Only the lines below starting at the one that contains "[9,440,148,454] Shipping arrives" and ending at the one that contains "[183,440,322,454] Shipping arrives" are to be reproduced, exactly and with both ends kept.

* [GIVEN RECORDS]:

------------------------------

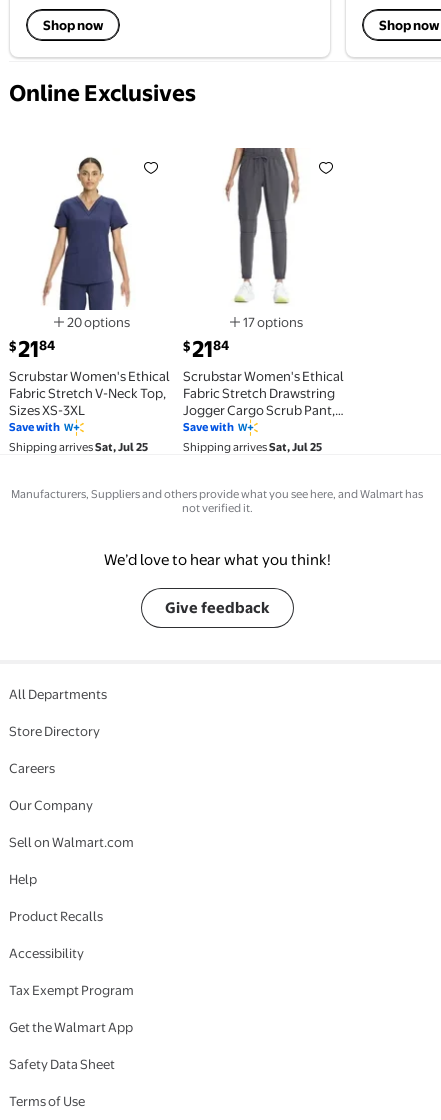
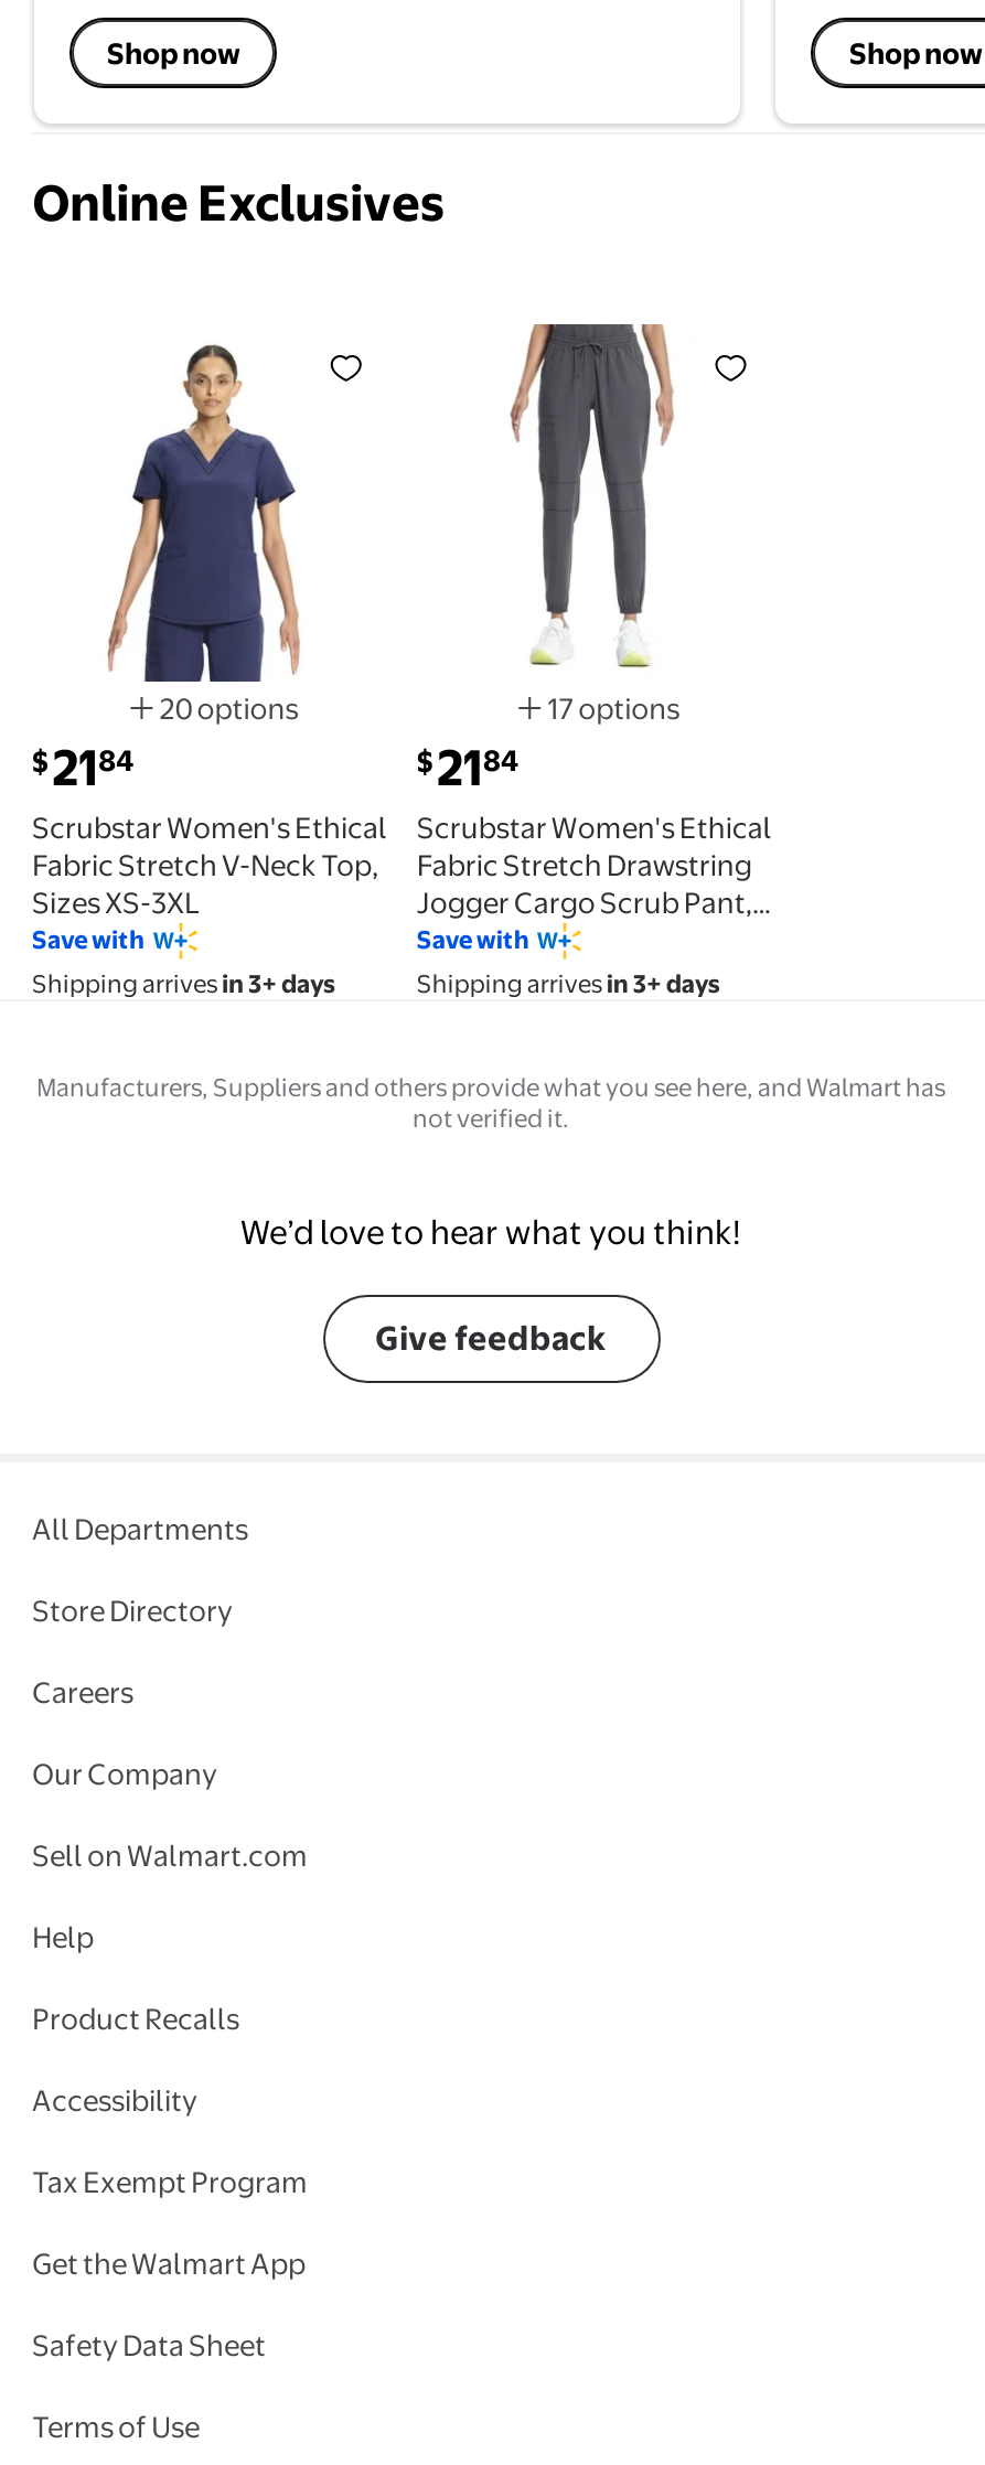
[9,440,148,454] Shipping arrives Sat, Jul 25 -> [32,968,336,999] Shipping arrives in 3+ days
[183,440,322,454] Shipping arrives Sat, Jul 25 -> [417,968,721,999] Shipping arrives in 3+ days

------------------------------

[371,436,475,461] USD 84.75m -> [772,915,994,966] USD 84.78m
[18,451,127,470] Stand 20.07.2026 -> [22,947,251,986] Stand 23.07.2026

------------------------------

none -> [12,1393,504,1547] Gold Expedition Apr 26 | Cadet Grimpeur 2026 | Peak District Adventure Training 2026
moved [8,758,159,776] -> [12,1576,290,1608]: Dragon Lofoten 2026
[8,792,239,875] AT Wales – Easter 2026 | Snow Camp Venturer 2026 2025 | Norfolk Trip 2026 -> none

------------------------------

* [OUTPUT OF THE TASK]:
[9,440,148,454] Shipping arrives Sat, Jul 25 -> [32,968,336,999] Shipping arrives in 3+ days
[183,440,322,454] Shipping arrives Sat, Jul 25 -> [417,968,721,999] Shipping arrives in 3+ days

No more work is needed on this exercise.